YOUR INSTRUCTIONS: Word-for-word reproduction, images excluded: copy every entry below.

INFORMATION PROVIDED:
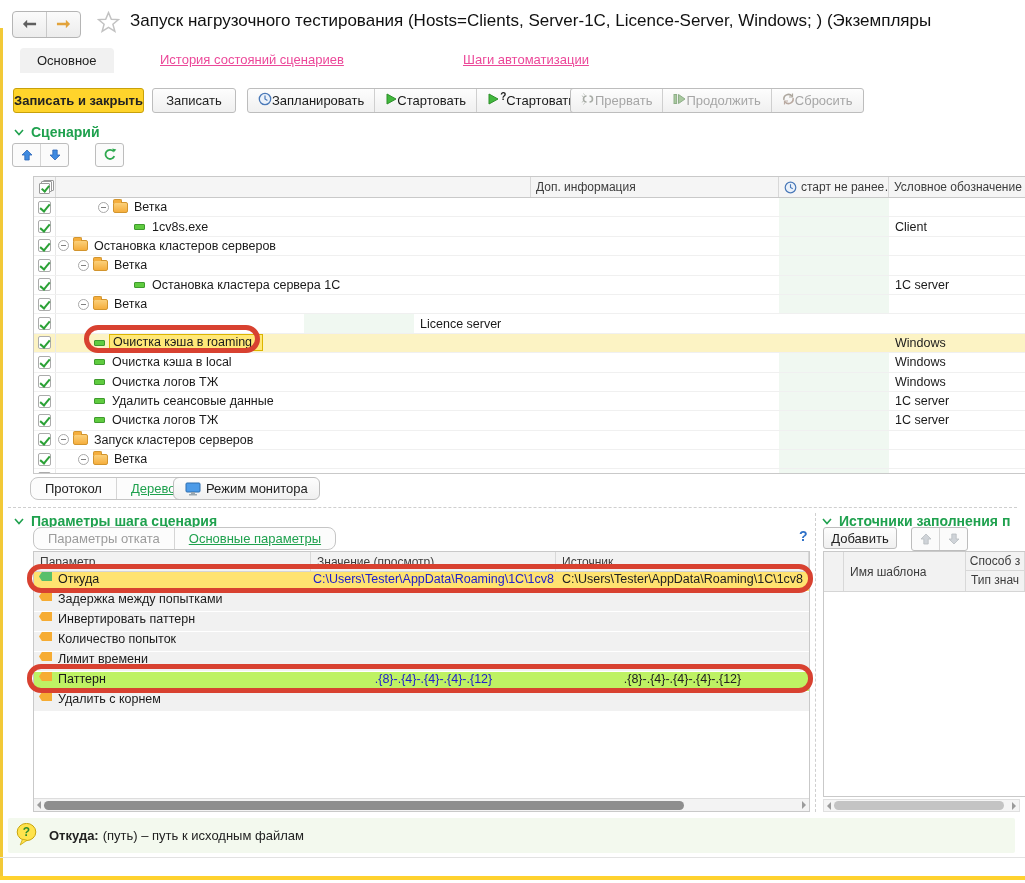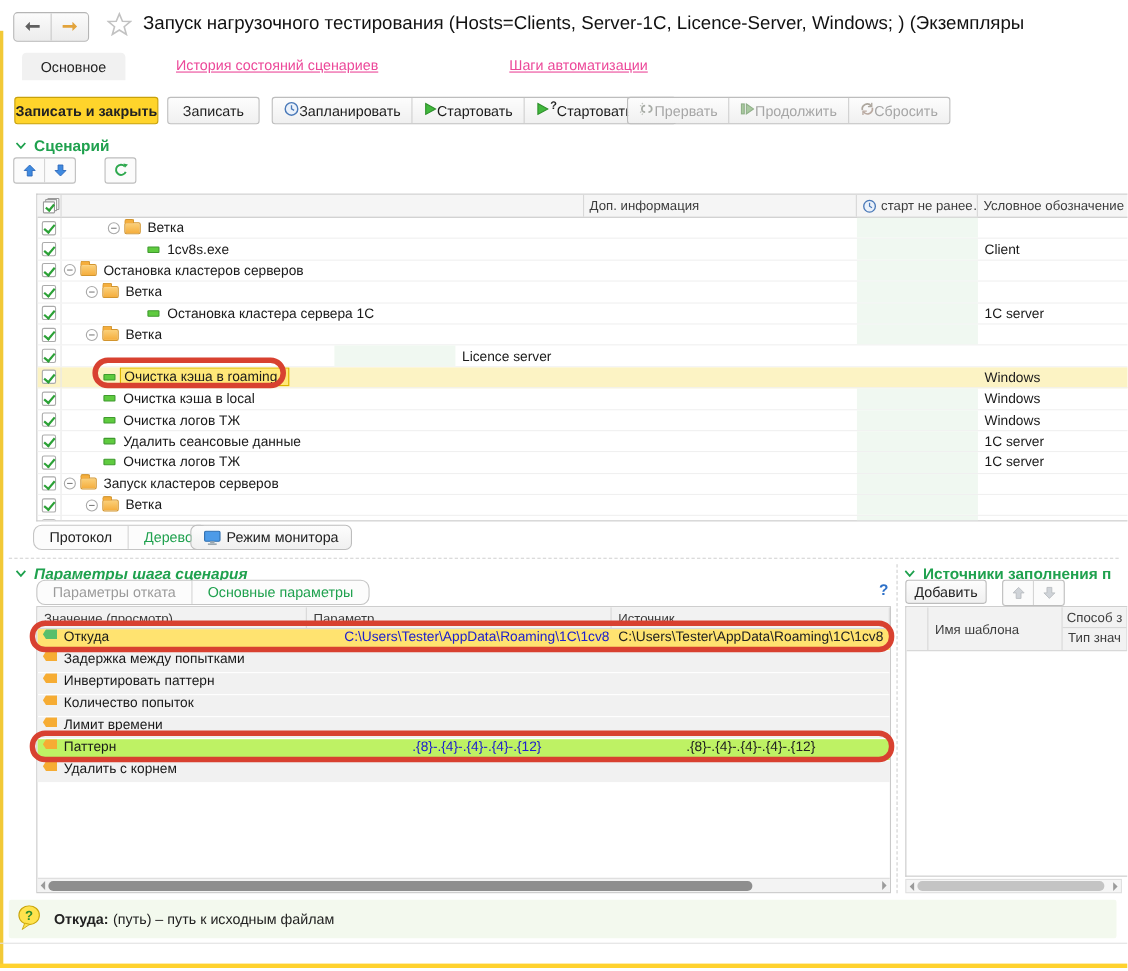--- a/index.html
+++ b/index.html
@@ -41,21 +41,21 @@
   .btn-group .gbtn + .gbtn{border-left:1px solid #CFCFCF;}
   .group-start{left:247px;}
   .group-state{left:570px;color:#A6A6A6;}
   .group-state .gbtn{color:#A6A6A6;}
   .q-mark{font-size:10px;font-weight:bold;color:#222;margin-left:1px;margin-top:-8px;}
 
   
   .sect-head{position:absolute;display:flex;align-items:center;color:#1FA14E;font-size:14px;font-weight:600;white-space:nowrap;}
   .sect-head .chev{margin-right:7px;display:inline-flex;}
   .h-scen{left:14px;top:124px;}
-  .h-params{left:14px;top:513px;font-style:italic;}
+  .h-params{left:14px;top:513px;}
   .h-sources{left:822px;top:513px;width:200px;overflow:hidden;}
 
   
   .mini-toolbar{position:absolute;left:12px;top:143px;height:25px;display:flex;}
   .tool-group{display:inline-flex;border:1px solid #BDBDBD;border-radius:3px;background:#FBFBFB;height:24px;box-sizing:border-box;}
   .tool-btn{width:27px;display:flex;align-items:center;justify-content:center;}
   .tool-btn + .tool-btn{border-left:1px solid #D5D5D5;}
   .tool-single{margin-left:26px;}
 
   
@@ -90,21 +90,21 @@
   .selall .sq{position:absolute;width:11px;height:11px;box-sizing:border-box;border:1px solid #9A9A9A;background:#fff;border-radius:1px;}
   .selall .sq1{left:4px;top:0;}
   .selall .sq2{left:2px;top:1.5px;}
   .selall .cbx{position:absolute;left:0;top:3px;width:11px;height:11px;box-sizing:border-box;border:1px solid #9A9A9A;background:#fff;border-radius:1px;}
   .selall .cbx::after{content:"";position:absolute;left:2.5px;top:0px;width:3px;height:6px;border-right:2px solid #2BA136;border-bottom:2px solid #2BA136;transform:rotate(40deg);}
 
   
   .scen-footer{position:absolute;left:0;top:477px;height:25px;width:1025px;}
   .seg-group{position:absolute;display:inline-flex;border:1px solid #C5C5C5;border-radius:8px;overflow:hidden;background:#FCFCFC;height:23px;box-sizing:border-box;}
   .seg{display:inline-flex;align-items:center;justify-content:center;padding:0 14px;font-size:13px;color:#222;}
-  .seg + .seg{border-left:1px solid #D5D5D5;}
+  .seg + .seg{border-left:1px solid #D5D5D5;text-decoration:underline;}
   .seg.active{color:#1FA14E;}
   .seg.inactive{color:#9B9B9B;}
   .g-prot{left:30px;}
   .btn-monitor{position:absolute;left:173px;height:23px;border-radius:6px;}
 
   
   .sep-h{position:absolute;left:8px;top:507px;width:1009px;border-top:1px dashed #CFCFCF;}
   .sep-v{position:absolute;left:815px;top:513px;height:299px;border-left:1px dashed #CFCFCF;}
 
   
@@ -554,22 +554,22 @@
 </div>
 
 <div class="seg-group params-tabs" style="position:absolute;">
   <div class="seg inactive">Параметры отката</div>
   <div class="seg active">Основные параметры</div>
 </div>
 <div class="help-q">?</div>
 
 <div class="params-table">
   <div class="p-head">
+    <div class="hc pw-name">Параметр</div>
     <div class="hc pw-value">Значение (просмотр)</div>
-    <div class="hc pw-name">Параметр</div>
     <div class="hc pw-source">Источник</div>
   </div>
   <div>
       <div class="prow selected">
     <div class="pc pc-name">
       <span class="ptag green"></span>
       <span class="pname">Откуда</span>
     </div>
     <div class="pc pc-value">C:\Users\Tester\AppData\Roaming\1C\1cv8</div>
     <div class="pc pc-source">C:\Users\Tester\AppData\Roaming\1C\1cv8</div>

SOLUTION:
--- a/index.html
+++ b/index.html
@@ -41,21 +41,21 @@
   .btn-group .gbtn + .gbtn{border-left:1px solid #CFCFCF;}
   .group-start{left:247px;}
   .group-state{left:570px;color:#A6A6A6;}
   .group-state .gbtn{color:#A6A6A6;}
   .q-mark{font-size:10px;font-weight:bold;color:#222;margin-left:1px;margin-top:-8px;}
 
   
   .sect-head{position:absolute;display:flex;align-items:center;color:#1FA14E;font-size:14px;font-weight:600;white-space:nowrap;}
   .sect-head .chev{margin-right:7px;display:inline-flex;}
   .h-scen{left:14px;top:124px;}
-  .h-params{left:14px;top:513px;font-style:italic;}
+  .h-params{left:14px;top:513px;}
   .h-sources{left:822px;top:513px;width:200px;overflow:hidden;}
 
   
   .mini-toolbar{position:absolute;left:12px;top:143px;height:25px;display:flex;}
   .tool-group{display:inline-flex;border:1px solid #BDBDBD;border-radius:3px;background:#FBFBFB;height:24px;box-sizing:border-box;}
   .tool-btn{width:27px;display:flex;align-items:center;justify-content:center;}
   .tool-btn + .tool-btn{border-left:1px solid #D5D5D5;}
   .tool-single{margin-left:26px;}
 
   
@@ -90,21 +90,21 @@
   .selall .sq{position:absolute;width:11px;height:11px;box-sizing:border-box;border:1px solid #9A9A9A;background:#fff;border-radius:1px;}
   .selall .sq1{left:4px;top:0;}
   .selall .sq2{left:2px;top:1.5px;}
   .selall .cbx{position:absolute;left:0;top:3px;width:11px;height:11px;box-sizing:border-box;border:1px solid #9A9A9A;background:#fff;border-radius:1px;}
   .selall .cbx::after{content:"";position:absolute;left:2.5px;top:0px;width:3px;height:6px;border-right:2px solid #2BA136;border-bottom:2px solid #2BA136;transform:rotate(40deg);}
 
   
   .scen-footer{position:absolute;left:0;top:477px;height:25px;width:1025px;}
   .seg-group{position:absolute;display:inline-flex;border:1px solid #C5C5C5;border-radius:8px;overflow:hidden;background:#FCFCFC;height:23px;box-sizing:border-box;}
   .seg{display:inline-flex;align-items:center;justify-content:center;padding:0 14px;font-size:13px;color:#222;}
-  .seg + .seg{border-left:1px solid #D5D5D5;}
+  .seg + .seg{border-left:1px solid #D5D5D5;text-decoration:underline;}
   .seg.active{color:#1FA14E;}
   .seg.inactive{color:#9B9B9B;}
   .g-prot{left:30px;}
   .btn-monitor{position:absolute;left:173px;height:23px;border-radius:6px;}
 
   
   .sep-h{position:absolute;left:8px;top:507px;width:1009px;border-top:1px dashed #CFCFCF;}
   .sep-v{position:absolute;left:815px;top:513px;height:299px;border-left:1px dashed #CFCFCF;}
 
   
@@ -554,22 +554,22 @@
 </div>
 
 <div class="seg-group params-tabs" style="position:absolute;">
   <div class="seg inactive">Параметры отката</div>
   <div class="seg active">Основные параметры</div>
 </div>
 <div class="help-q">?</div>
 
 <div class="params-table">
   <div class="p-head">
+    <div class="hc pw-name">Параметр</div>
     <div class="hc pw-value">Значение (просмотр)</div>
-    <div class="hc pw-name">Параметр</div>
     <div class="hc pw-source">Источник</div>
   </div>
   <div>
       <div class="prow selected">
     <div class="pc pc-name">
       <span class="ptag green"></span>
       <span class="pname">Откуда</span>
     </div>
     <div class="pc pc-value">C:\Users\Tester\AppData\Roaming\1C\1cv8</div>
     <div class="pc pc-source">C:\Users\Tester\AppData\Roaming\1C\1cv8</div>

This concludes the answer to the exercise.